» EXERCISE GOAL:
Go line by line through the data and copy those with the word "videos".

-------- PROVIDED DATA --------

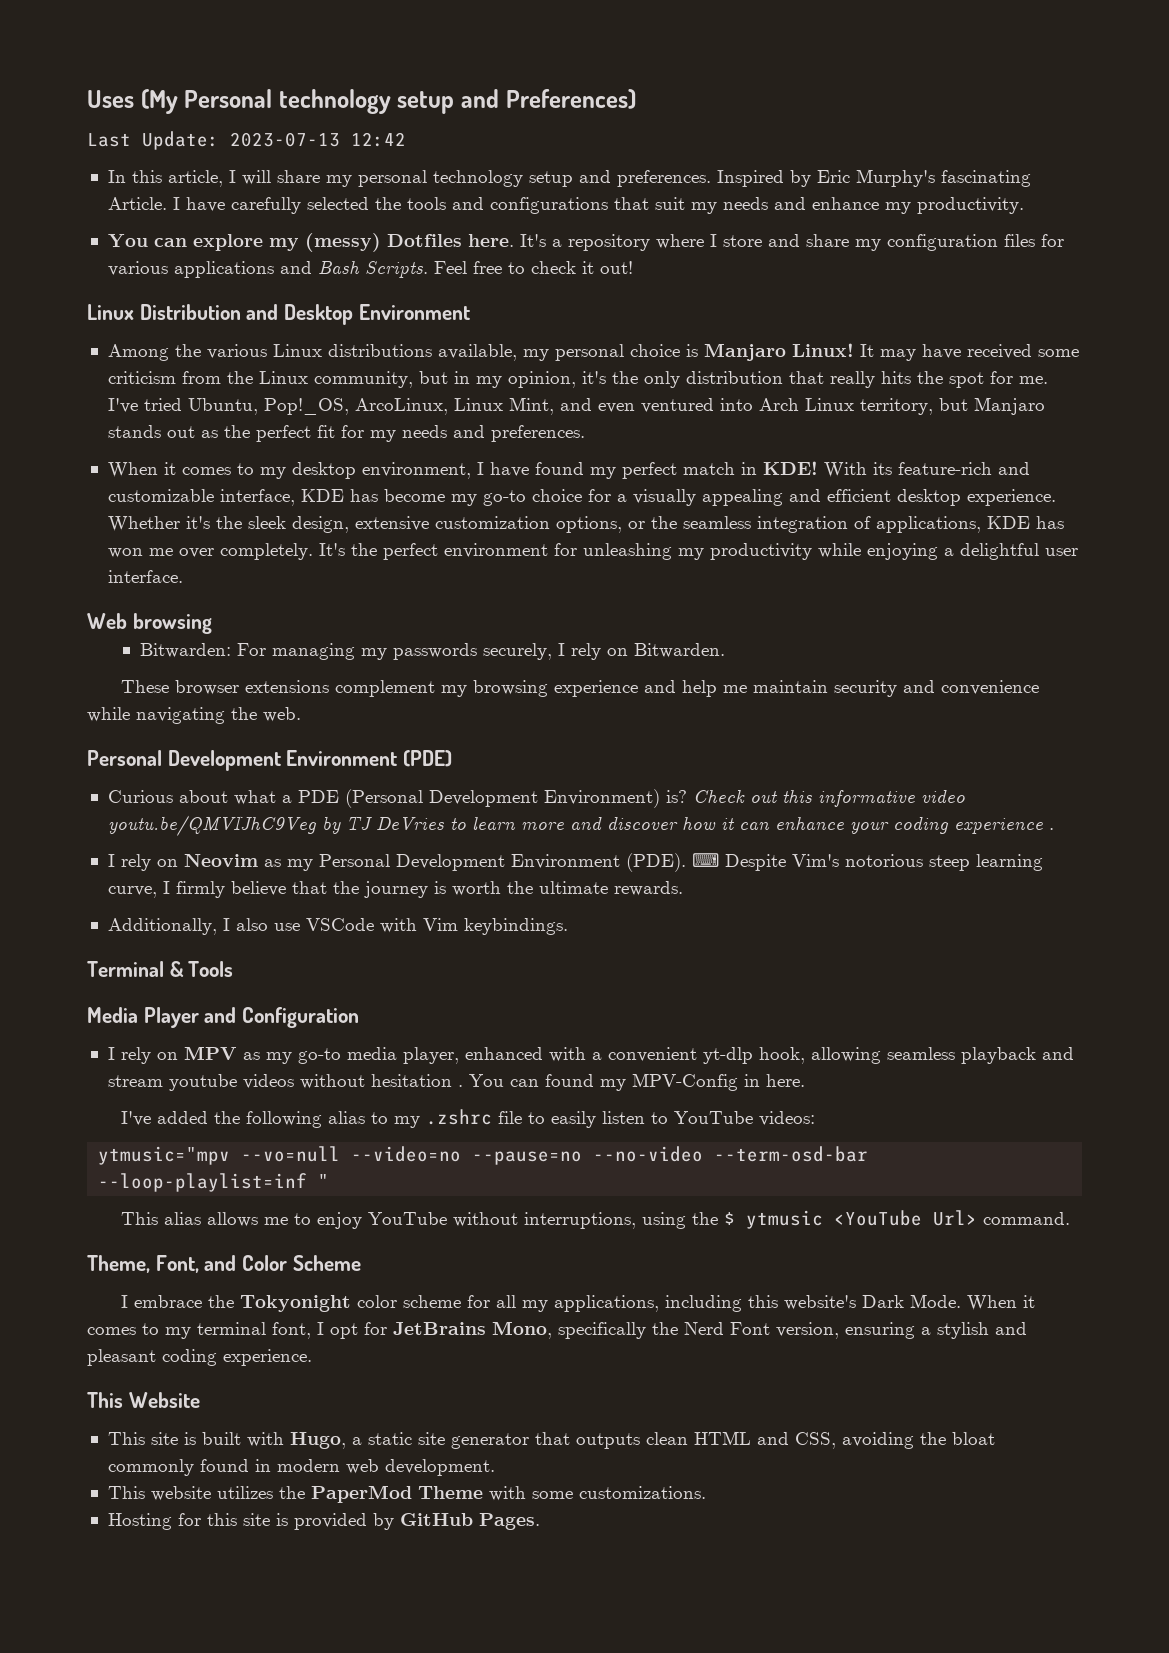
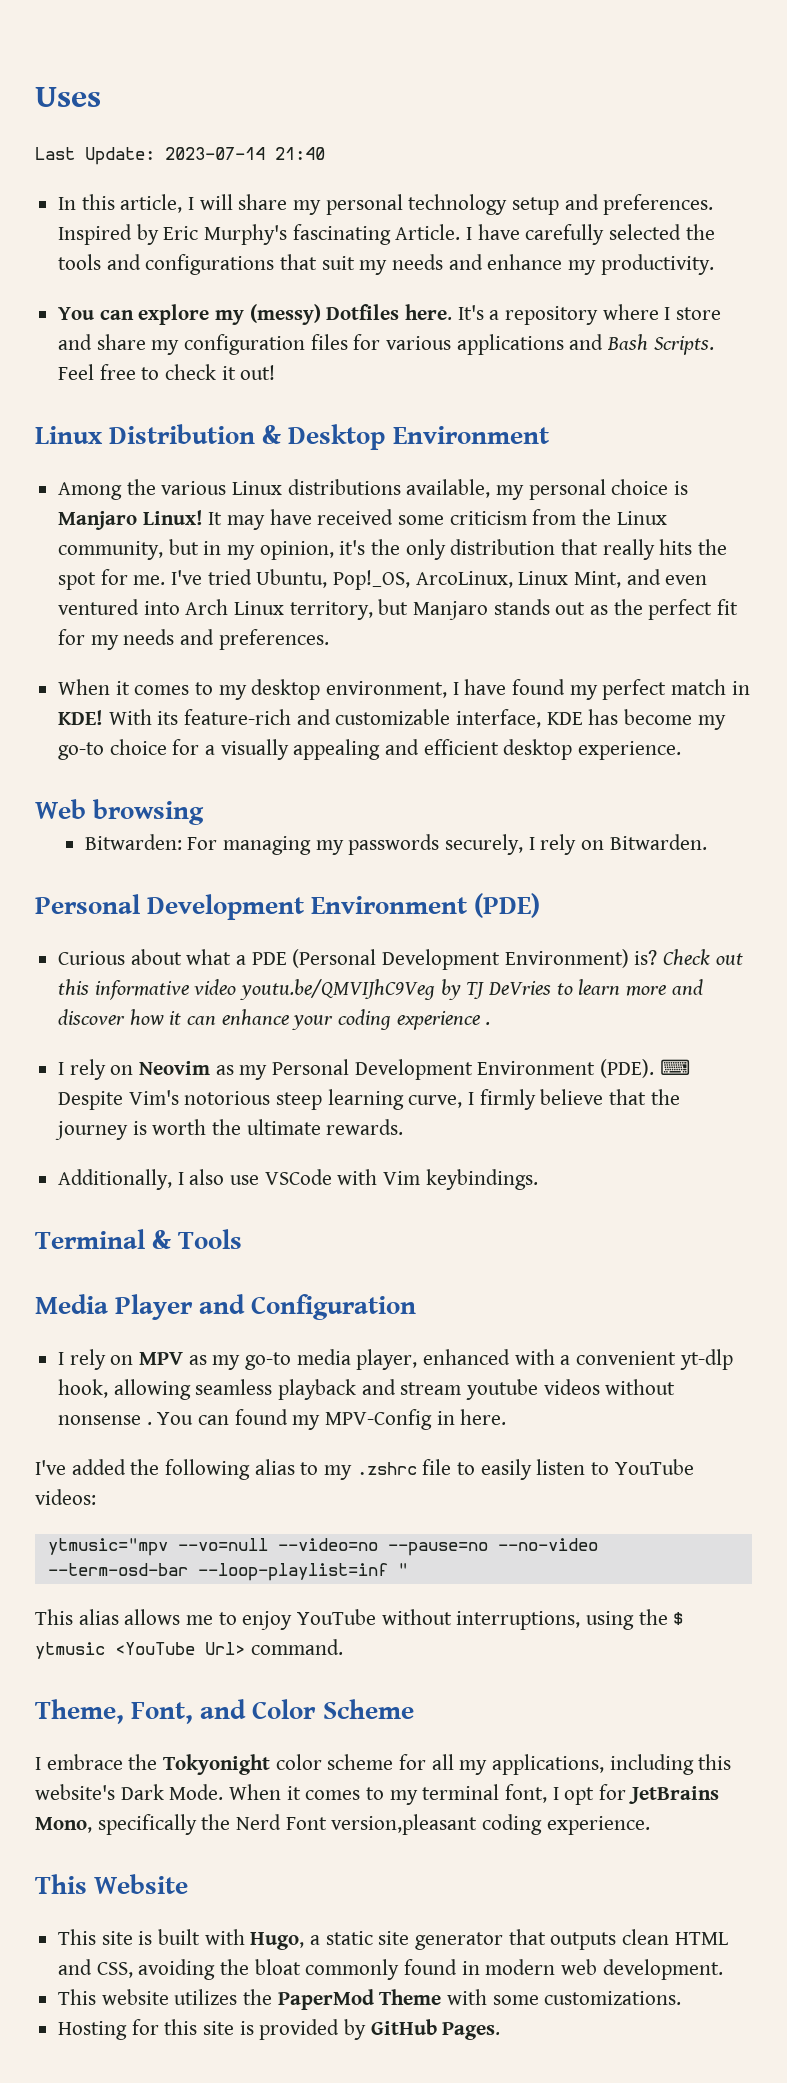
- Uses (My Personal technology setup and Preferences)
+ Uses
- Last Update: 2023-07-13 12:42
+ Last Update: 2023-07-14 21:40
- Linux Distribution and Desktop Environment
+ Linux Distribution & Desktop Environment
- Whether it's the sleek design, extensive customization options, or the seamless integration of applications, KDE has won me over completely. It's the perfect environment for unleashing my productivity while enjoying a delightful user interface.
- These browser extensions complement my browsing experience and help me maintain security and convenience while navigating the web.
- I rely on MPV as my go-to media player, enhanced with a convenient yt-dlp hook, allowing seamless playback and stream youtube videos without hesitation .
+ I rely on MPV as my go-to media player, enhanced with a convenient yt-dlp hook, allowing seamless playback and stream youtube videos without nonsense .
- When it comes to my terminal font, I opt for JetBrains Mono, specifically the Nerd Font version, ensuring a stylish and pleasant coding experience.
+ When it comes to my terminal font, I opt for JetBrains Mono, specifically the Nerd Font version,pleasant coding experience.

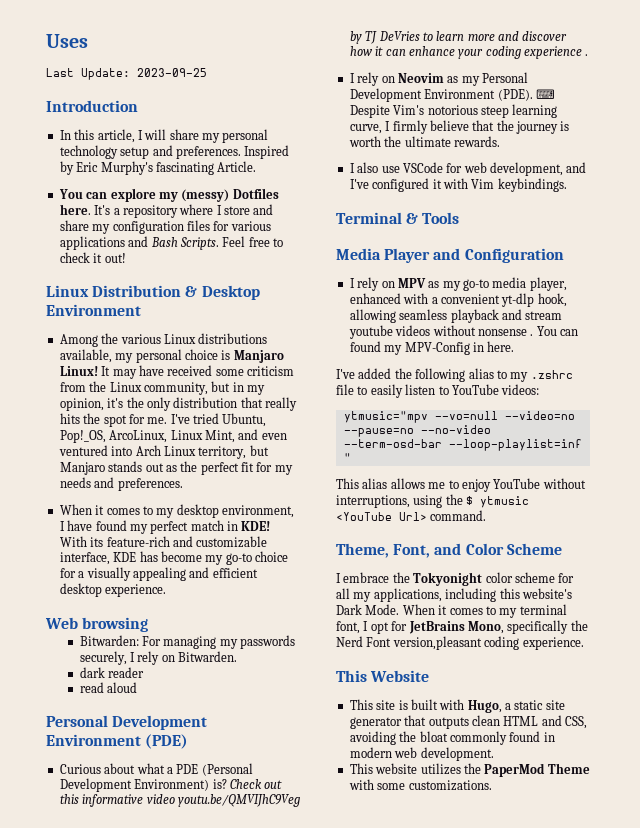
- Last Update: 2023-07-14 21:40
+ Last Update: 2023-09-25
+ Introduction
- I have carefully selected the tools and configurations that suit my needs and enhance my productivity.
+ dark reader
+ read aloud
- Additionally, I also use VSCode with Vim keybindings.
+ I also use VSCode for web development, and I've configured it with Vim keybindings.
- Hosting for this site is provided by GitHub Pages.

--------

» SOLUTION FOR THIS EXERCISE:
- I rely on MPV as my go-to media player, enhanced with a convenient yt-dlp hook, allowing seamless playback and stream youtube videos without hesitation .
+ I rely on MPV as my go-to media player, enhanced with a convenient yt-dlp hook, allowing seamless playback and stream youtube videos without nonsense .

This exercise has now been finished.